Having extended their tentacles into just about every facet of business administration, from accountancy and auditing to legal and tax consultancy, while wiping out or gobbling up all their smaller rivals, the Big Four firms have grown too large and conflicted for anyone’s good but their own. In the vast majority of EU Member States, the combined market share of the Big Four audit firms for companies listed on benchmark exchanges exceeds 90%. In the UK and the US it’s 99%.

The Big Four’s combined global annual revenues reached $134 billion in 2017. Only around a third of that came from auditing, but it’s the auditing that helps pry open doors to the more lucrative contracts for their consulting and tax services. As such, it’s a racket the Big Four will do anything to protect, including issuing doom-laden warnings to elected representatives.

PwC recently wrote to the UK parliamentary committees bemoaning that a break-up of the large firms would impact audit quality. This is from a firm that was just fined $625.3 million by a U.S. federal judge for failing to uncover a $2.3 billion fraud scheme that contributed to the collapse, in 2009, of Colonial Bank. In India its local subsidiary faces a two-year ban for failing to report fudged invoices worth more than $1 billion at IT services firm Satyam Computer Services Ltd.
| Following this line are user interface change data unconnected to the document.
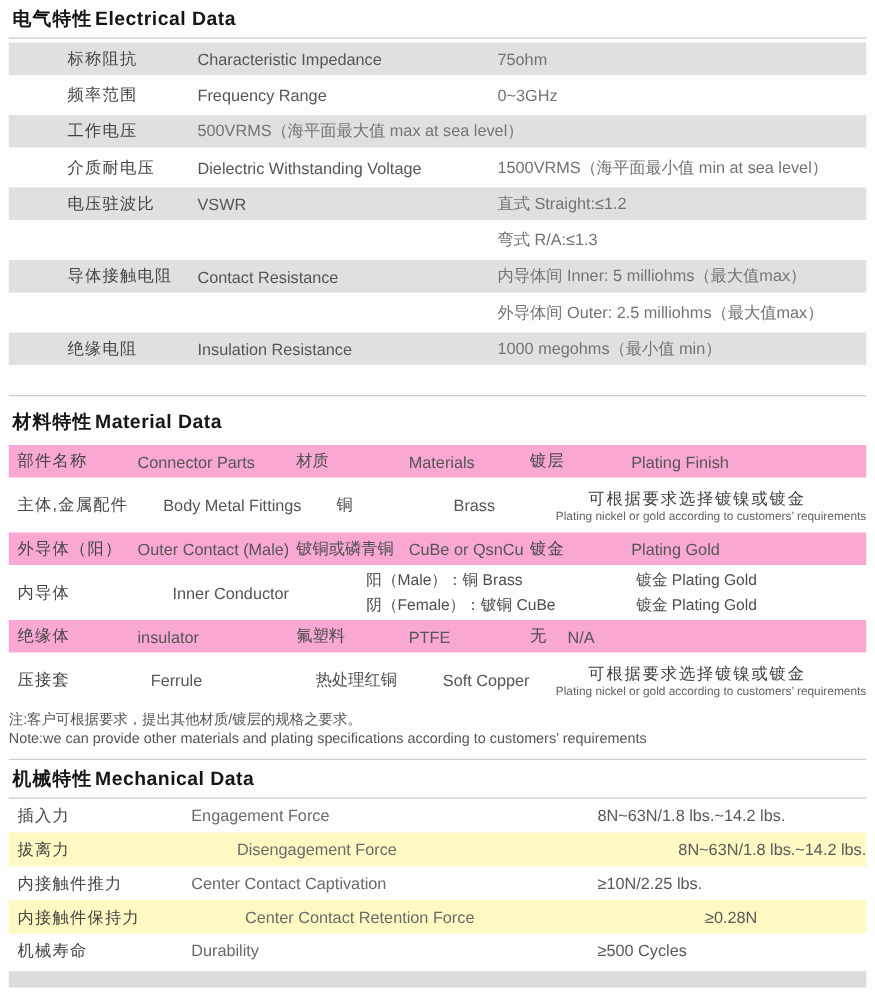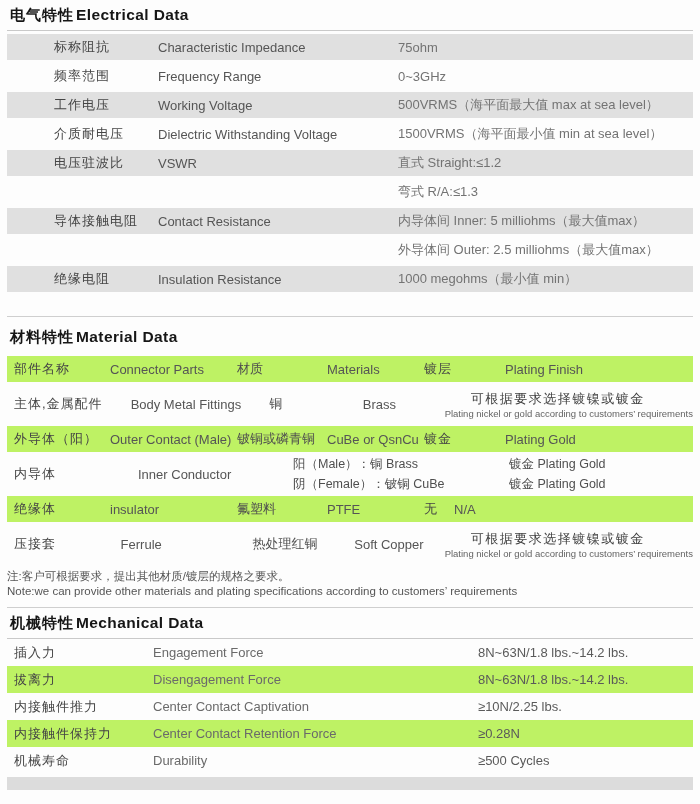"Working Voltage" span.c-en { html: <span>Working Voltage</span> -> none }
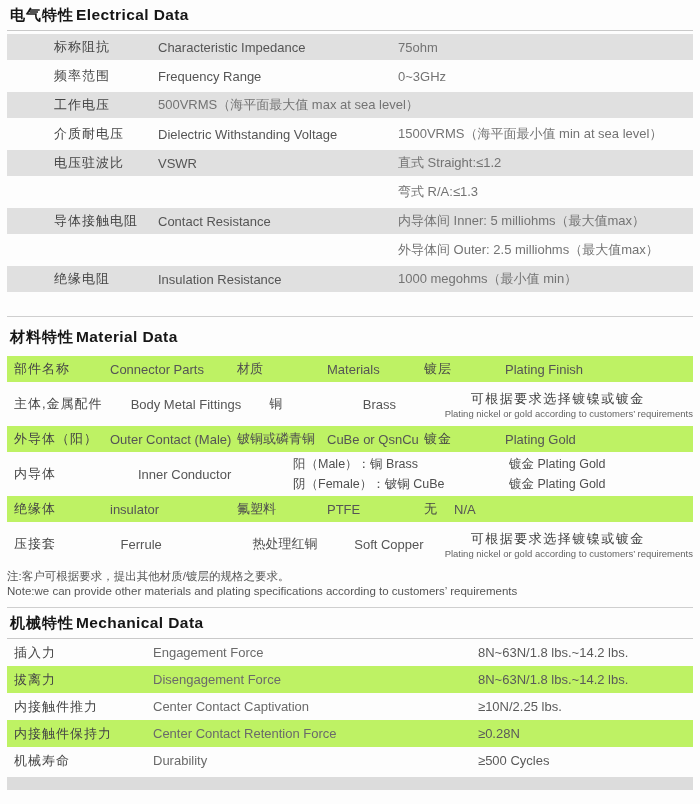"部件名称" .mrow.shaded { background: #bef264 -> #f9a8d4 }
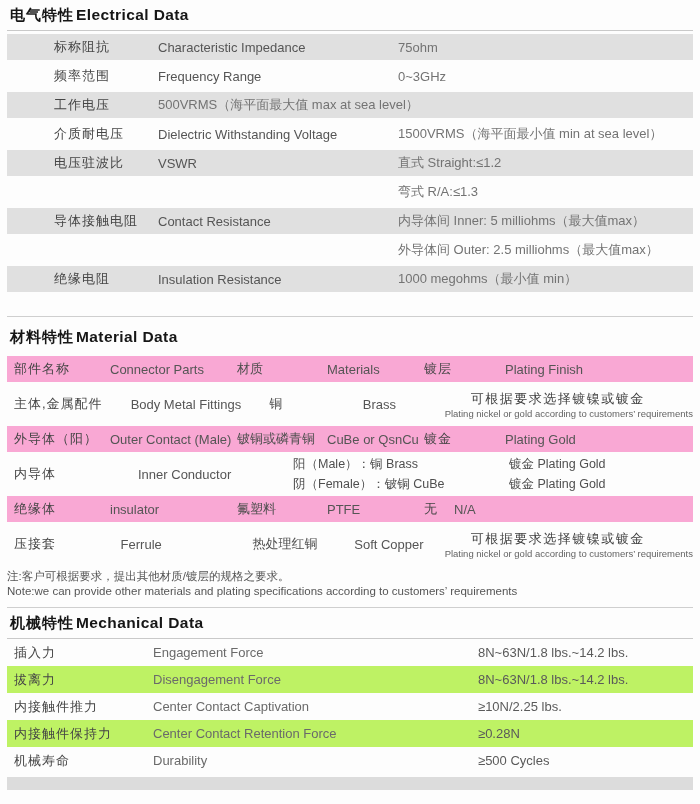"拔离力" .krow.shaded { background: #bef264 -> #fef9c3; gap: none -> 43px }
For the first time in a long time, the Big Four are on the back foot in a number of key markets. “They are bracing themselves for change — they recognize something has to happen but they want the agenda to suit them,” says Brooks.

PwC argues that instead of breaking up the big firms, UK authorities should break down barriers to entry to the “complex market” to encourage competition. “These barriers include increased auditor liability, greater regulatory scrutiny and the need for significant investment,” it said. In other words, PwC’s proposed solution would make audit firms even less accountable than they are today. By Don Quijones.